=== What is needed ===
If a line below contains the string "payment", return that line.

# # # # # # #

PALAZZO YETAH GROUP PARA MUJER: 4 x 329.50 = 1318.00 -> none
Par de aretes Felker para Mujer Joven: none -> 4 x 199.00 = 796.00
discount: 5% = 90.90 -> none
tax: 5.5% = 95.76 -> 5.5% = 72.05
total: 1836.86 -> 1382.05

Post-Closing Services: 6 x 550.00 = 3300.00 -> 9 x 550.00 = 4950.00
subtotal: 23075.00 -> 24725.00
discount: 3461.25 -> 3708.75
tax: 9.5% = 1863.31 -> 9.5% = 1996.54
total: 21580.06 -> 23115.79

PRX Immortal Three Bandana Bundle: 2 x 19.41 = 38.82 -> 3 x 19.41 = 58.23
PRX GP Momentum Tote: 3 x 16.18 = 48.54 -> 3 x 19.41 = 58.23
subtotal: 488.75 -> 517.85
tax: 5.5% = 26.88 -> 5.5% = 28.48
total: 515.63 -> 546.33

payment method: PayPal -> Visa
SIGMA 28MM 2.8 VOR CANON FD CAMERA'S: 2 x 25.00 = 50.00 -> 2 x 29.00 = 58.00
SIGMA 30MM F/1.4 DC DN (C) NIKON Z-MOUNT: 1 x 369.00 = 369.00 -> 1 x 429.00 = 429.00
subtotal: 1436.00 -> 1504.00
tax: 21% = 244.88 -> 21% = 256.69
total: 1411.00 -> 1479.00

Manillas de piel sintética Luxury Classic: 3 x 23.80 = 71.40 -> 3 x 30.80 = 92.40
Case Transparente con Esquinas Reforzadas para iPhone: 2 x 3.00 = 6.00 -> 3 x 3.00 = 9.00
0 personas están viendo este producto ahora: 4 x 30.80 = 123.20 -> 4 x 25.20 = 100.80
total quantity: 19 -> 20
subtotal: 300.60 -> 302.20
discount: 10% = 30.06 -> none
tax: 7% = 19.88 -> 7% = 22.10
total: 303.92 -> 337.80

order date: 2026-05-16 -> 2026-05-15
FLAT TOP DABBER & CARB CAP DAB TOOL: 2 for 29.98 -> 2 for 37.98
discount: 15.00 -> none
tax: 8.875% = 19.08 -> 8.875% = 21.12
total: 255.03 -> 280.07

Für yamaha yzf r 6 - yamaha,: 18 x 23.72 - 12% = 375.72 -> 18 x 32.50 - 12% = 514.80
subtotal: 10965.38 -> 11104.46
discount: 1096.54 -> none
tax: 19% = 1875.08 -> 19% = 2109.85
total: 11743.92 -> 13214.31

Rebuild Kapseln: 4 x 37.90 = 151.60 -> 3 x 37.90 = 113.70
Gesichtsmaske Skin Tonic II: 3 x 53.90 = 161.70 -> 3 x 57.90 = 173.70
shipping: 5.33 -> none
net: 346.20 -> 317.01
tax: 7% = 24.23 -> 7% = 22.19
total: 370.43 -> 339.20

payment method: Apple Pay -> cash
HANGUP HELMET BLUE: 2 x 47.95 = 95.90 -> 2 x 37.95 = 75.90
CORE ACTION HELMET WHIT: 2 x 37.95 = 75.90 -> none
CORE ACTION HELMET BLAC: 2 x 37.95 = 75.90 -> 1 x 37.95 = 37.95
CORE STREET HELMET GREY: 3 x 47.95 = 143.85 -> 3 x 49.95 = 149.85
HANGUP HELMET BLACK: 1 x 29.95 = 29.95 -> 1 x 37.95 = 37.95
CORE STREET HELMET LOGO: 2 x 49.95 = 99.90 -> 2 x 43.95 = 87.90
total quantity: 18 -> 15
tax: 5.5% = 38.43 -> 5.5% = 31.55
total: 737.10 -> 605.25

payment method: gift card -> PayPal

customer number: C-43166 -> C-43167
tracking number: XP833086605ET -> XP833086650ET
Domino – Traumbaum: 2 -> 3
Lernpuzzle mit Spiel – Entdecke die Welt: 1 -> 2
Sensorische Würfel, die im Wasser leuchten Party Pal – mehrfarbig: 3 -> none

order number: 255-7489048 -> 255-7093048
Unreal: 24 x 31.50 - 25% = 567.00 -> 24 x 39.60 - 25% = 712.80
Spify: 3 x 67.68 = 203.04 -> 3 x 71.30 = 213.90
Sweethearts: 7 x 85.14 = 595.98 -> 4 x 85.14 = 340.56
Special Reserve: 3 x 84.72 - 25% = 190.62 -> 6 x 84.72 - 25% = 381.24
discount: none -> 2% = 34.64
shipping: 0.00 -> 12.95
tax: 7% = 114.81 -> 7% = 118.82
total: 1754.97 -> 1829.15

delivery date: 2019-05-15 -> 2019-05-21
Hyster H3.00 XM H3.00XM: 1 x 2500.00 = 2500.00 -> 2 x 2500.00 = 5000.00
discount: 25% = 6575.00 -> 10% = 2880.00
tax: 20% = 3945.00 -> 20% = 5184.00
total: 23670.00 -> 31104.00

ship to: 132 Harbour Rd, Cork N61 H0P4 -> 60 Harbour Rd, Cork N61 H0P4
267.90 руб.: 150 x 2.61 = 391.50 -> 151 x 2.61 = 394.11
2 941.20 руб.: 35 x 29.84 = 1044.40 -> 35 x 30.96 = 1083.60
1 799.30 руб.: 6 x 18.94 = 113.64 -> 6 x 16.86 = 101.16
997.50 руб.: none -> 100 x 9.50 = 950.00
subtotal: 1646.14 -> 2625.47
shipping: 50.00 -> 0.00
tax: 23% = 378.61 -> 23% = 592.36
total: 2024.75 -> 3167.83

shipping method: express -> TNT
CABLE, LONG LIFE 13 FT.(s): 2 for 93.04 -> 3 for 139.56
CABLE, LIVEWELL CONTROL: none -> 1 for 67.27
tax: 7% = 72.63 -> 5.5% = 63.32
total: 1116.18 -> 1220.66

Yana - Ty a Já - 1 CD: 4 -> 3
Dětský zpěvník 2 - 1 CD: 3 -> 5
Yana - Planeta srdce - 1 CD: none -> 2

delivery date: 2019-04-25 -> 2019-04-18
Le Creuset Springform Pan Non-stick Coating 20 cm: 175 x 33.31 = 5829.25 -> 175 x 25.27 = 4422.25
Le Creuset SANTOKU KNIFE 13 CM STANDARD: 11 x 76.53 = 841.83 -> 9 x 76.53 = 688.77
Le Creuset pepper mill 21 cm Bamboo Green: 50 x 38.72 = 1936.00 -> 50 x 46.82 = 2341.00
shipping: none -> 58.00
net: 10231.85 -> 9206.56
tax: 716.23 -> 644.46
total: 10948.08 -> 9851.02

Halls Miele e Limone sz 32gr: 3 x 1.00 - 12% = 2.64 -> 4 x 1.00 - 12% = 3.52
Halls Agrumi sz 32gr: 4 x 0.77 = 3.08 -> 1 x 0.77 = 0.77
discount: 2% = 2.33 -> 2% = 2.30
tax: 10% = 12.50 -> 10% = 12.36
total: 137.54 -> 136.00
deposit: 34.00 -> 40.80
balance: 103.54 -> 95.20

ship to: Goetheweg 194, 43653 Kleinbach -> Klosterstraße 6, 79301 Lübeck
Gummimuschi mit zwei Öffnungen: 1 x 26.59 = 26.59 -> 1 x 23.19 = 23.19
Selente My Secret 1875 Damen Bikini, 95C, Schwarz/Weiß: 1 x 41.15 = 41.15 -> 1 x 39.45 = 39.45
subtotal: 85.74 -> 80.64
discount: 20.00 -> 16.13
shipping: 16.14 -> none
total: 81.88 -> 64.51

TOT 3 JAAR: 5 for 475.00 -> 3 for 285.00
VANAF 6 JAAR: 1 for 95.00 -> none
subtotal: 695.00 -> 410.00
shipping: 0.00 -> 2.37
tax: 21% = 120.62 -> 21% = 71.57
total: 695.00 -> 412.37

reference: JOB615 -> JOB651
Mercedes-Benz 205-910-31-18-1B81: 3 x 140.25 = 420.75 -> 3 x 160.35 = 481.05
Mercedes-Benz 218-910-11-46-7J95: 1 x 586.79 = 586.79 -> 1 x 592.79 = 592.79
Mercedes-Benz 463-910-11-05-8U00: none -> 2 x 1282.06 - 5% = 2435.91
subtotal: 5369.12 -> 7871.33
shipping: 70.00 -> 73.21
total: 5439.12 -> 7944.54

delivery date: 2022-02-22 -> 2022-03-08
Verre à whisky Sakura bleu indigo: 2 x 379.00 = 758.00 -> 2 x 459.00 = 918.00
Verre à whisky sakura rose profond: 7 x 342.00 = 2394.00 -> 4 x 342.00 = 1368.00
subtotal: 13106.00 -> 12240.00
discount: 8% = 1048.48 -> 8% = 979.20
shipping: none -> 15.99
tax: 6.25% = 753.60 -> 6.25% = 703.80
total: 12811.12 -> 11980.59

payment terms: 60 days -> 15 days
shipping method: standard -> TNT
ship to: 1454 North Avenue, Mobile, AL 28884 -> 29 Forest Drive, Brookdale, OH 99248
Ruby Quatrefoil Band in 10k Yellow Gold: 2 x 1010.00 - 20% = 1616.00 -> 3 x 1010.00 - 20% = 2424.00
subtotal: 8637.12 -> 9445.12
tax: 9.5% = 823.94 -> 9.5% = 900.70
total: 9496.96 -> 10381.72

# # # # # # #

=== Written response ===
payment method: PayPal -> Visa
payment method: Apple Pay -> cash
payment method: gift card -> PayPal
payment terms: 60 days -> 15 days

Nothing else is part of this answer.